[Version comparison data]
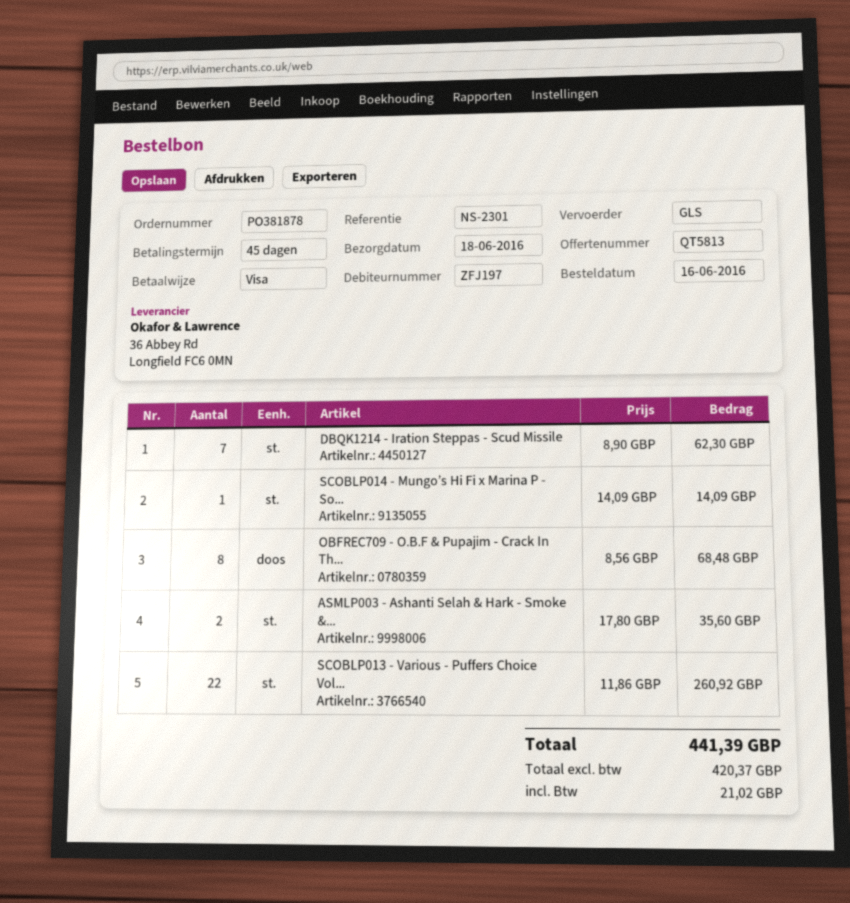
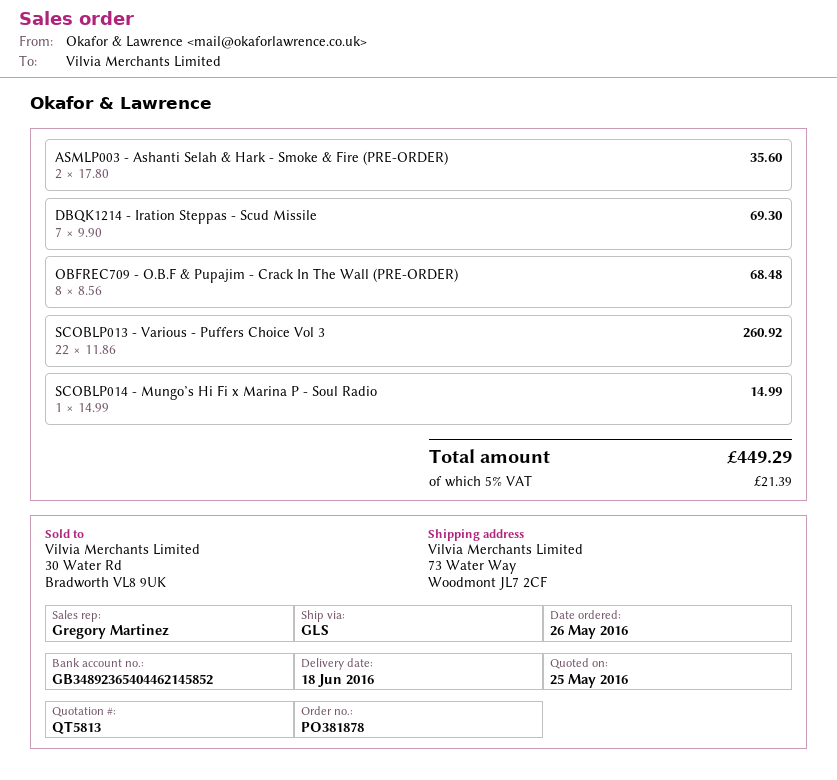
order date: 2016-06-16 -> 2016-05-26
DBQK1214 - Iration Steppas - Scud Missile: 7 x 8.90 = 62.30 -> 7 x 9.90 = 69.30
SCOBLP014 - Mungo’s Hi Fi x Marina P - So...: 1 x 14.09 = 14.09 -> 1 x 14.99 = 14.99
tax: 21.02 -> 21.39
total: 441.39 -> 449.29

Task goal:
Without the pictures, reproduce the entries exactly.

Expected answer:
order date: 2016-06-16 -> 2016-05-26
DBQK1214 - Iration Steppas - Scud Missile: 7 x 8.90 = 62.30 -> 7 x 9.90 = 69.30
SCOBLP014 - Mungo’s Hi Fi x Marina P - So...: 1 x 14.09 = 14.09 -> 1 x 14.99 = 14.99
tax: 21.02 -> 21.39
total: 441.39 -> 449.29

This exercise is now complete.